Agents

Three agentic flows are provided by haiku.rag:

Simple QA Agent — a focused question answering agent
Deep QA Agent — multi-agent question decomposition for complex questions
Research Multi‑Agent — a multi‑step, analyzable research workflow

For an interactive example using Pydantic AI and AG-UI, see the Interactive Research Assistant example (demo video). The demo uses a knowledge base containing haiku.rag's code and documentation.

See QA and Research Configuration for configuring model, iterations, concurrency, and other settings.

Simple QA Agent

The simple QA agent answers a single question using the knowledge base.
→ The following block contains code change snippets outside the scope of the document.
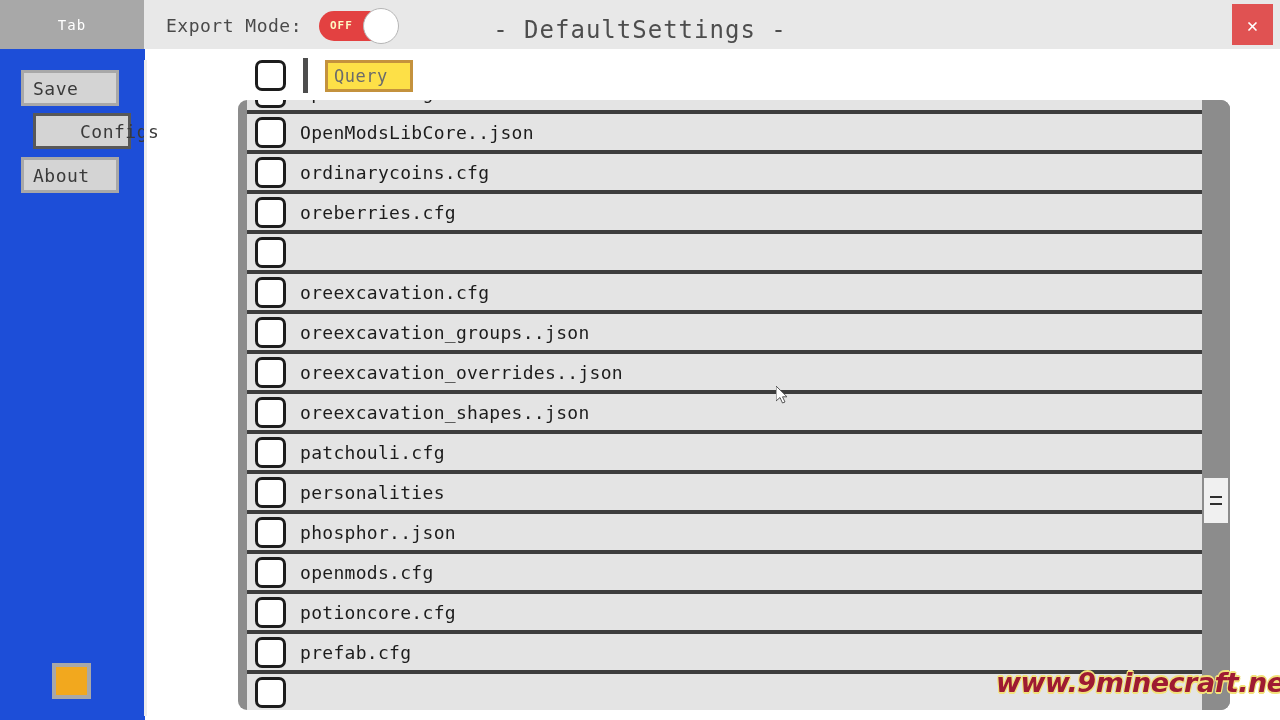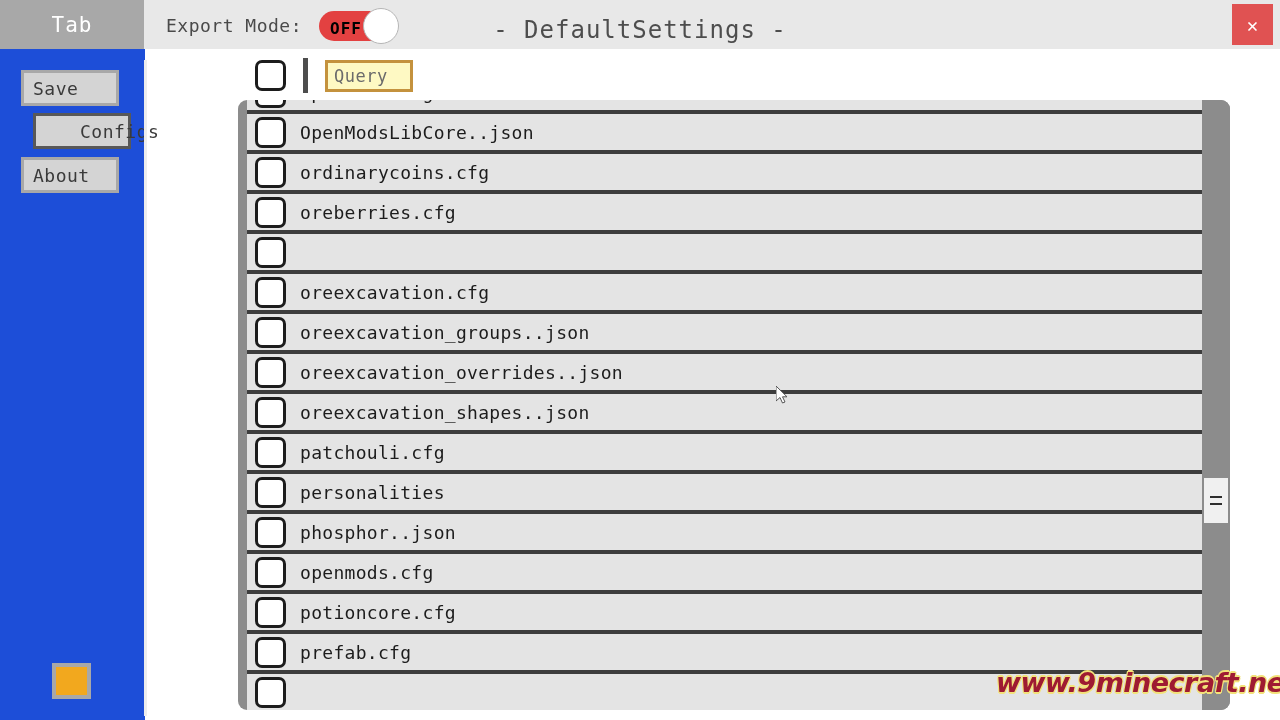"Tab" .tab-button .lbl { font-size: 21px -> 14px }
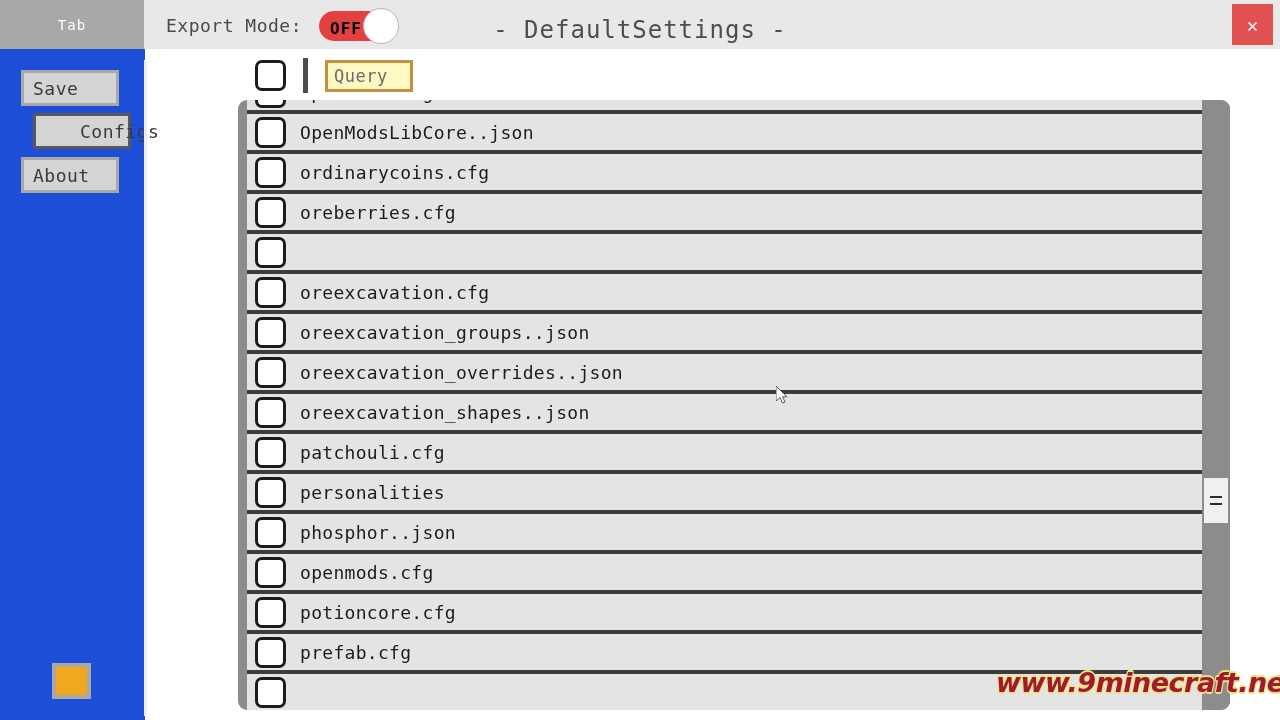"OFF" .toggle .toggle-text { color: #000000 -> #fef9c3; font-size: 16px -> 11px }
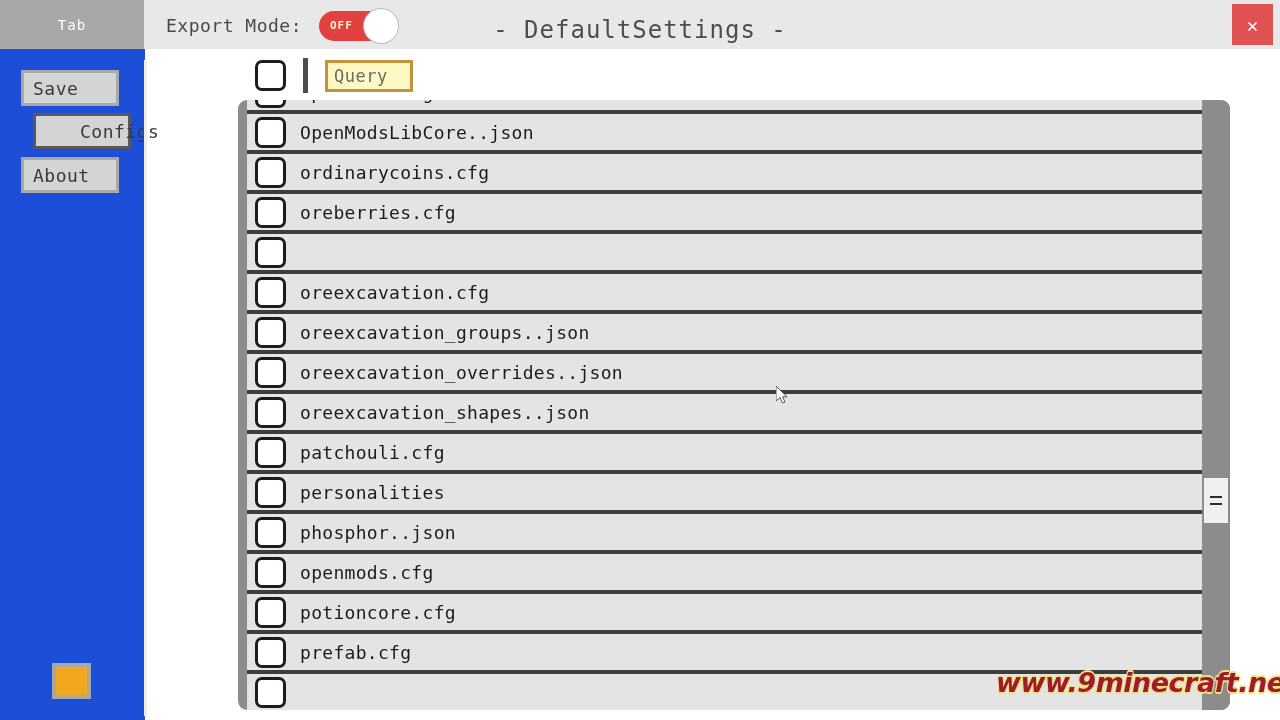"Query" .query-field { background: #fef9c3 -> #fde047 }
It retrieves relevant chunks, optionally expands context around them, and asks the model to answer strictly based on that context.

Key points:

Uses a single search_documents tool to fetch relevant chunks
Can be run with or without inline citations in the prompt (citations prefer document titles when present, otherwise URIs)
Returns a plain string answer

Python usage:

from haiku.rag.client import HaikuRAG
from haiku.rag.qa.agent import QuestionAnswerAgent

async with HaikuRAG(path_to_db) as client:
    # Choose a provider and model (see Configuration for env defaults)
    agent = QuestionAnswerAgent(
        client=client,
        provider="openai",  # or "ollama", "vllm", etc.
        model="gpt-4o-mini",
        use_citations=False,  # set True to bias prompt towards citing sources
    )

    answer = await agent.answer("What is climate change?")
    print(answer)

Deep QA Agent

Deep QA is a multi-agent system that decomposes complex questions into sub-questions, answers them in batches, evaluates sufficiency, and iterates if needed before synthesizing a final answer. It's lighter than the full research workflow but more powerful than the simple QA agent.

---
title: Deep QA graph
---
stateDiagram-v2
  [*] --> plan
  plan --> get_batch
  get_batch --> search_one: Has questions (map)
  get_batch --> synthesize: No questions
  search_one --> collect_answers
  collect_answers --> decide
  decide --> get_batch: Continue QA
  decide --> synthesize: Done with QA
  synthesize --> [*]

Key nodes:

plan: Decomposes the question into focused sub-questions using a presearch tool
get_batch: Retrieves remaining sub-questions for the current iteration
search_one: Answers a single sub-question using the knowledge base (mapped in parallel)
collect_answers: Aggregates search results from parallel executions
decide: Evaluates if sufficient information has been gathered or if more iterations are needed
synthesize: Generates the final comprehensive answer from all gathered information

Key differences from Research:

Simpler evaluation: Uses sufficiency check (not confidence + insight analysis)
Direct answers: Returns just the answer (not a full research report)
Question-focused: Optimized for answering specific questions, not open-ended research
Supports citations: Can include inline source citations like [document.md]
Configurable iterations: Control max_iterations (default: 2) and max_concurrency (default: 1)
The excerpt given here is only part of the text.